— Problem —
Return the lines that run from the line containing "Total | open: 66.13 -> 58.43" through the end of the entries, both ends included. Leave out all pictures.

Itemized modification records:

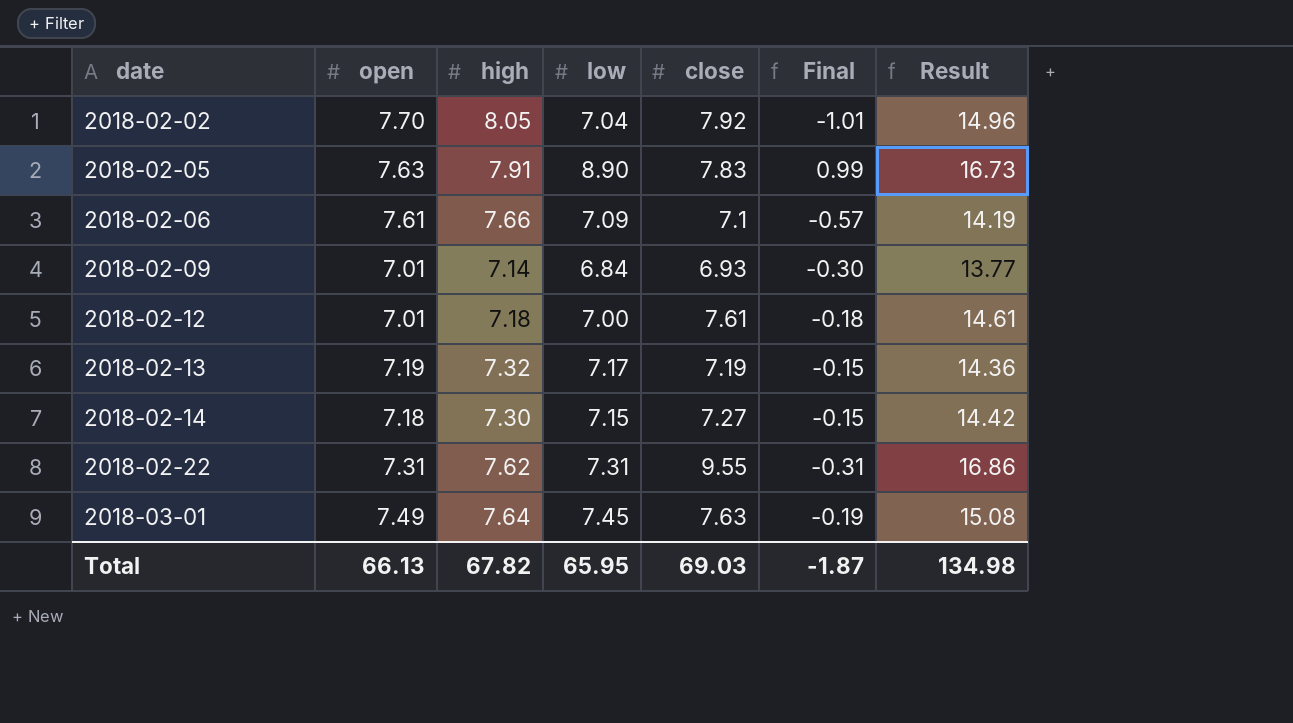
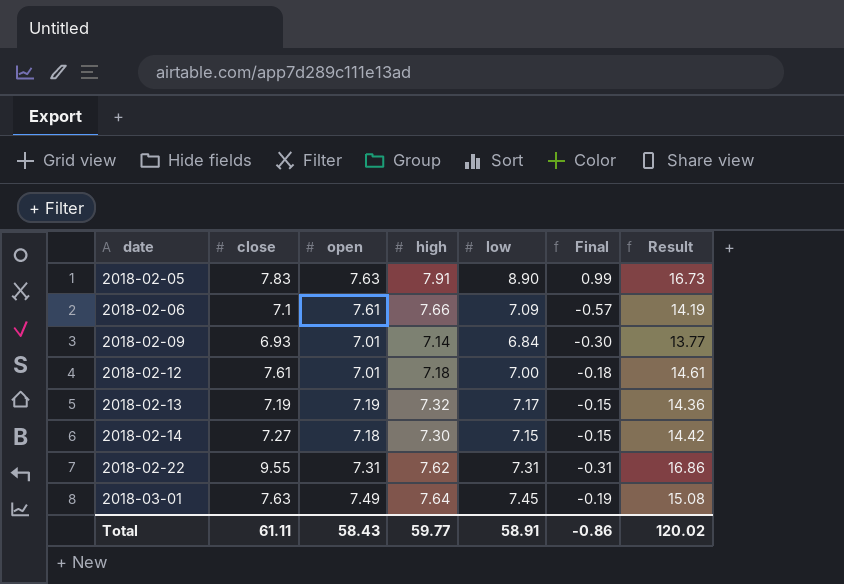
column close | position: 5 -> 2
row 2018-02-02: 7.70 | 8.05 | 7.04 | 7.92 | -1.01 | 14.96 -> none
Total | close: 69.03 -> 61.11
Total | open: 66.13 -> 58.43
Total | high: 67.82 -> 59.77
Total | low: 65.95 -> 58.91
Total | Final: -1.87 -> -0.86
Total | Result: 134.98 -> 120.02

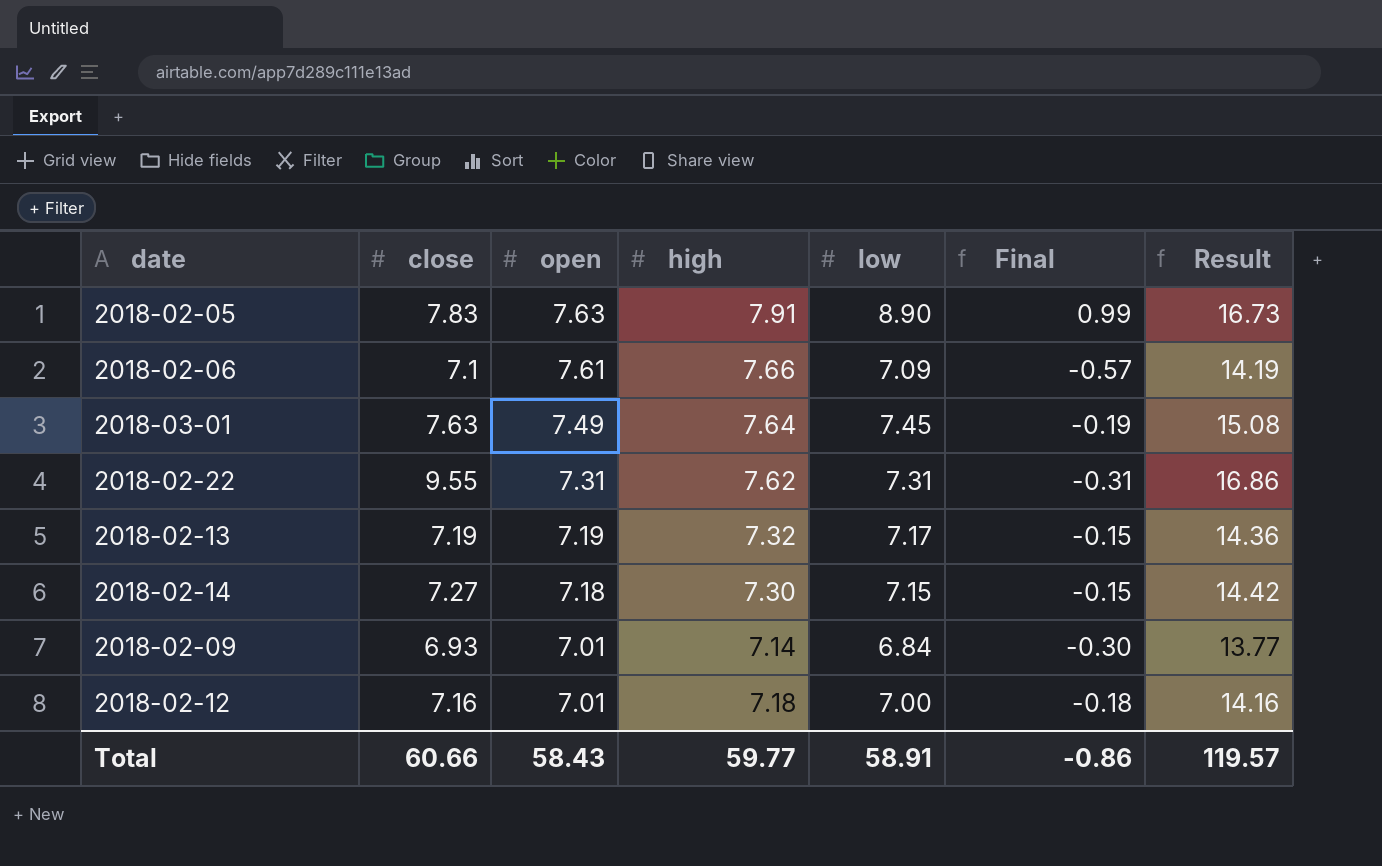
row order: date ascending -> open descending
2018-02-12 | close: 7.61 -> 7.16
2018-02-12 | Result: 14.61 -> 14.16
Total | close: 61.11 -> 60.66
Total | Result: 120.02 -> 119.57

— Answer to this task —
Total | open: 66.13 -> 58.43
Total | high: 67.82 -> 59.77
Total | low: 65.95 -> 58.91
Total | Final: -1.87 -> -0.86
Total | Result: 134.98 -> 120.02

row order: date ascending -> open descending
2018-02-12 | close: 7.61 -> 7.16
2018-02-12 | Result: 14.61 -> 14.16
Total | close: 61.11 -> 60.66
Total | Result: 120.02 -> 119.57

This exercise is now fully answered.